It took a bit more arguing, but Bellatrix soon conceded that the Vanishing Cabinet at Hogwarts must have been retrieved from the Strait of Dover, probably by Dumbledore himself as it would have required a great deal of magic to collect and mend all that shattered wood.

"But I can get it working properly again, can't I?" Draco asked. "If it's that close already —"

Bellatrix had cut him off to express concern. She figured if the Vanishing Cabinet could be fully repaired, Dumbledore would have done it long ago. But as far as Draco was — is concerned, it's destiny. Every powerful pureblood that ever lived must be reaching from beyond, guiding him down this perfect path.

Dumbledore will be dead before Halloween.

And yet, despite his confidence, Draco is in a foul mood. The day is going horribly because —

No, don't think of it. Release all emotion.

Draco reminds himself of his plan to visit Borgin and Burkes between shopping in Diagon Alley and heading back to Malfoy Manor. His anticipation to get there might be the real reason he's on edge, more worked up than usual about Mother's lack of concern.

Liar. That is not the real reason.

Dammit! Release all emotion!

The phrase isn't going to help this time, Draco can tell. More intentional misdirection, then. Lean into those thoughts about Mother. Why not? Anything's better than —

Right. So Mother's too calm. Too collected. Fake. Hiding something. First, she was unconcerned about the Ministry posters. Then, she made him think of Snape by suggesting they visit The Apothecary, and then —

"I know today's trip is about you, darling," Mother says, interrupting his thoughts, "but would you mind terribly if we stopped at Madam Pimpernelle's next?"

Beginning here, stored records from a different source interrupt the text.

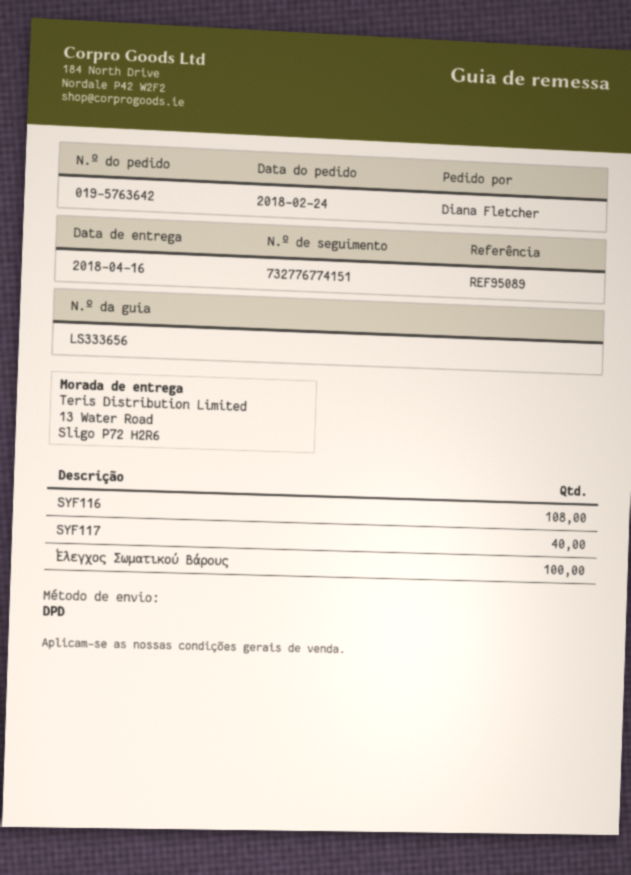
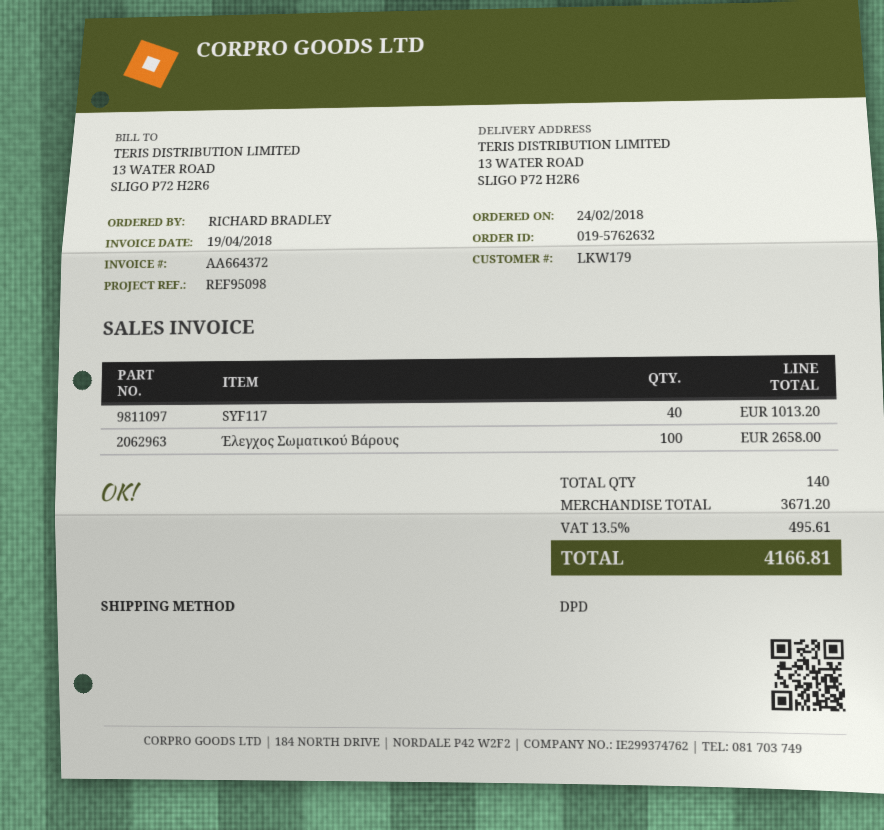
order number: 019-5763642 -> 019-5762632
reference: REF95089 -> REF95098
ordered by: Diana Fletcher -> RICHARD BRADLEY
SYF116: 108 -> none

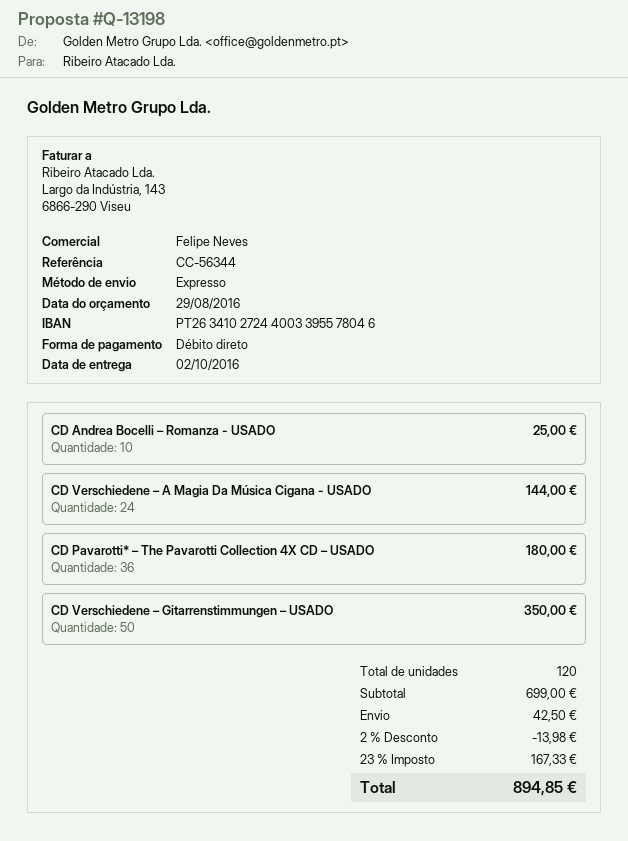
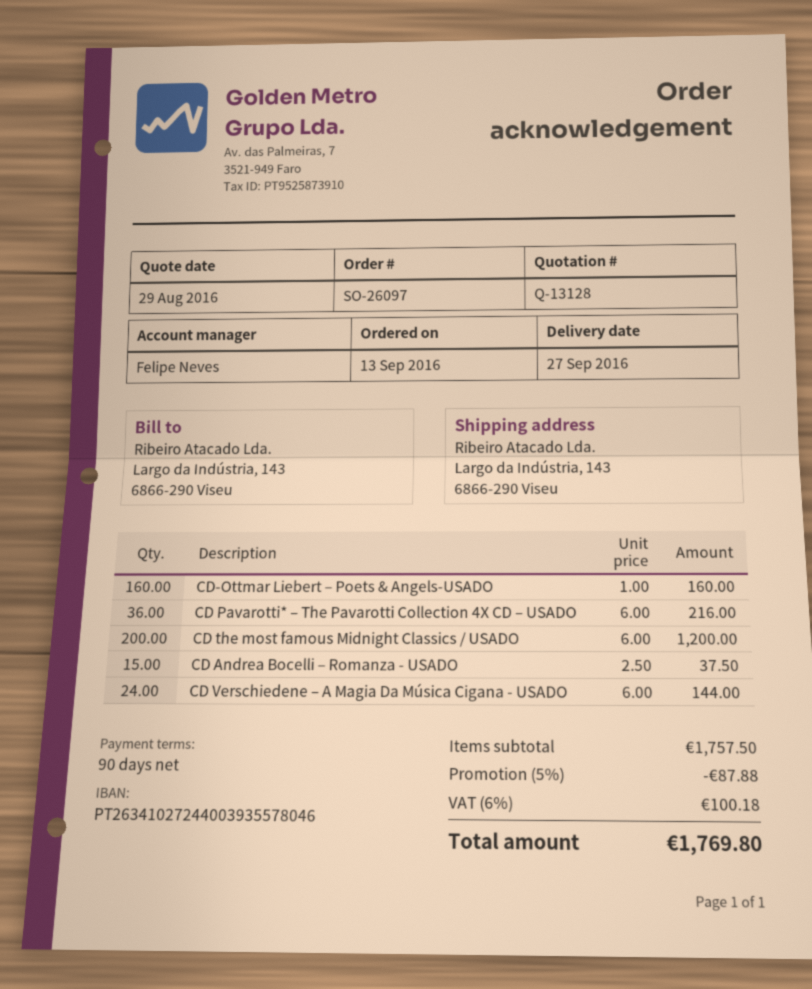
quote number: Q-13198 -> Q-13128
delivery date: 2016-10-02 -> 2016-09-27
bank account: PT26341027244003395578046 -> PT26341027244003935578046
CD Andrea Bocelli – Romanza - USADO: 10 for 25.00 -> 15 for 37.50
CD Pavarotti* – The Pavarotti Collection 4X CD – USADO: 36 for 180.00 -> 36 for 216.00
CD Verschiedene – Gitarrenstimmungen – USADO: 50 for 350.00 -> none
CD-Ottmar Liebert – Poets & Angels-USADO: none -> 160 for 160.00
CD the most famous Midnight Classics / USADO: none -> 200 for 1200.00
subtotal: 699.00 -> 1757.50
discount: 2% = 13.98 -> 5% = 87.88
shipping: 42.50 -> none
tax: 23% = 167.33 -> 6% = 100.18
total: 894.85 -> 1769.80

That's fine. Only — Well, Pimpernelle's is several shops beyond Quality Quidditch Supply, which is where he thought they'd be headed. Every year, at a minimum, Mother upgrades his servicing kit and riding gloves. She'll usually treat him to more too, so long as he asks.

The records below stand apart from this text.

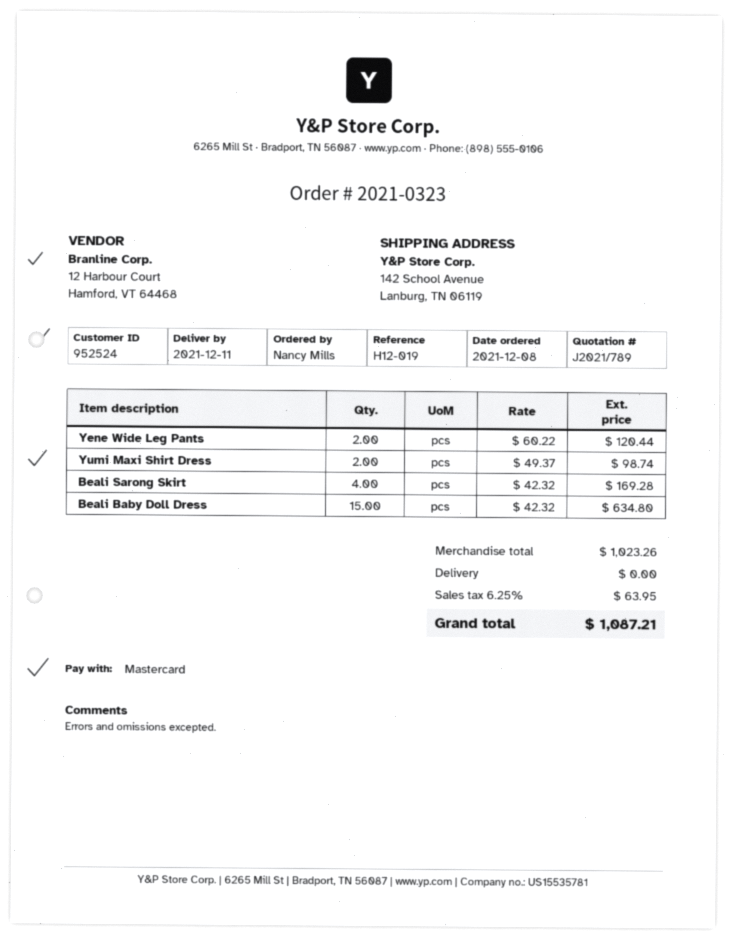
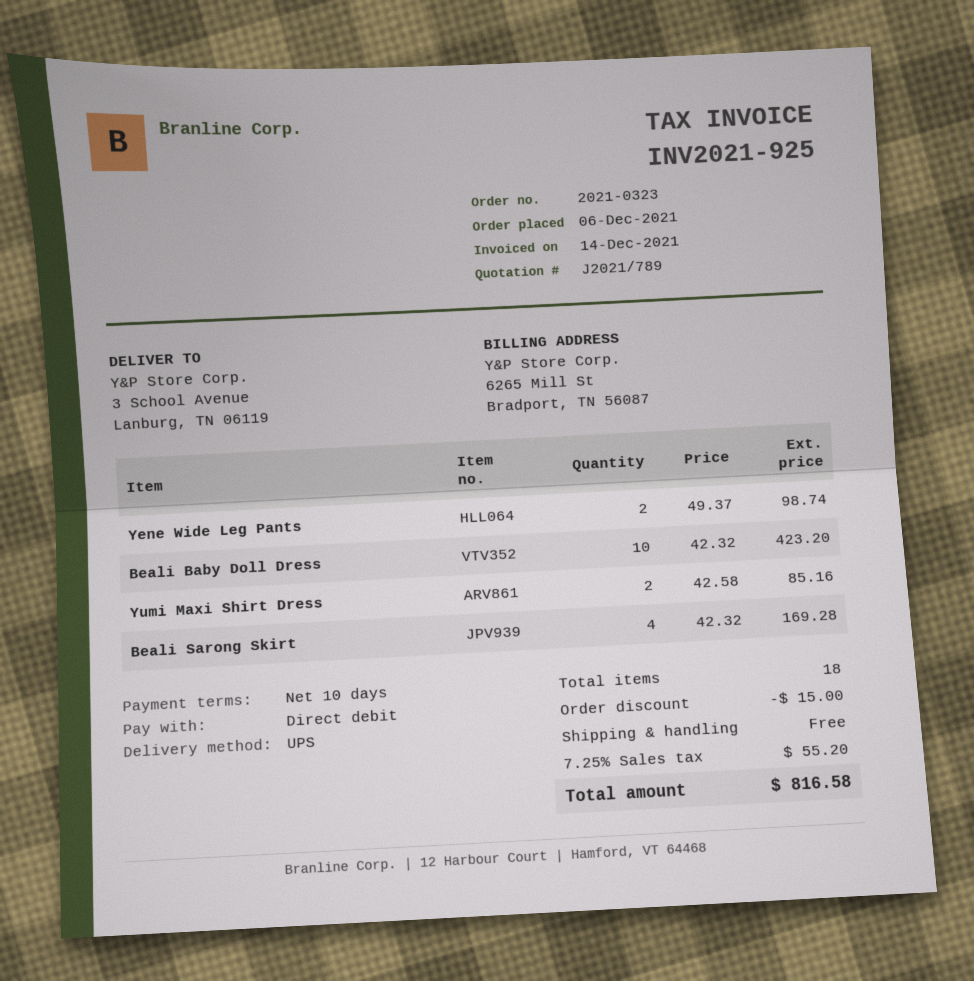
order date: 2021-12-08 -> 2021-12-06
payment method: Mastercard -> direct debit
ship to: 142 School Avenue, Lanburg, TN 06119 -> 3 School Avenue, Lanburg, TN 06119
Yene Wide Leg Pants: 2 x 60.22 = 120.44 -> 2 x 49.37 = 98.74
Yumi Maxi Shirt Dress: 2 x 49.37 = 98.74 -> 2 x 42.58 = 85.16
Beali Baby Doll Dress: 15 x 42.32 = 634.80 -> 10 x 42.32 = 423.20
discount: none -> 15.00
tax: 6.25% = 63.95 -> 7.25% = 55.20
total: 1087.21 -> 816.58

Does skipping over Quality Quidditch mean Mother knows he plans to quit his House team? And if she knows, is it because Bellatrix told her? And if Bellatrix told her, what else has she been repeating from their lessons? Anything about Snape? Or, Merlin forbid, about his persistent sex dreams?

Release! All! Emotion!

Fuck, if he has to yell the phrase at himself, it's really not going to work. Misdirection. Think of anything else. Pimpernelle's. Mother's request.

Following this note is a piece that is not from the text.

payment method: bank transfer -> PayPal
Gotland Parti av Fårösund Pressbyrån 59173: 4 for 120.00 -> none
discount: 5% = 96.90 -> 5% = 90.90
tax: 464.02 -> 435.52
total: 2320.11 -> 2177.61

"Sure, we can go there next," Draco mutters.

With everything he needs to start N.E.W.T. level classes, he heads to The Apothecary's register to check out. Two minutes later, he and Mother are back on the cobbled street, heading towards the beautifying shop.

A bell rings above their heads as they enter, then Mother points to a pair of plush sofas in the corner. "There's a waiting area over there. I'll retrieve you when I'm finished," she says.

Draco leaves her without a glance, not trying to disguise his increasingly bad mood but not trying to showcase it either. In the waiting area, he notices copies of Spellbound scattered across the tea table, a magazine which panders to high society pureblood witches like Mother.

He grabs a copy and thumbs through it, thinking of another one of Bellatrix's tips and tricks. Though Legilimency is about exploring thoughts, it's controlling emotions which guards best against it. Therefore, to remain ready to Occlude, Draco must do whatever it takes to keep even-keeled.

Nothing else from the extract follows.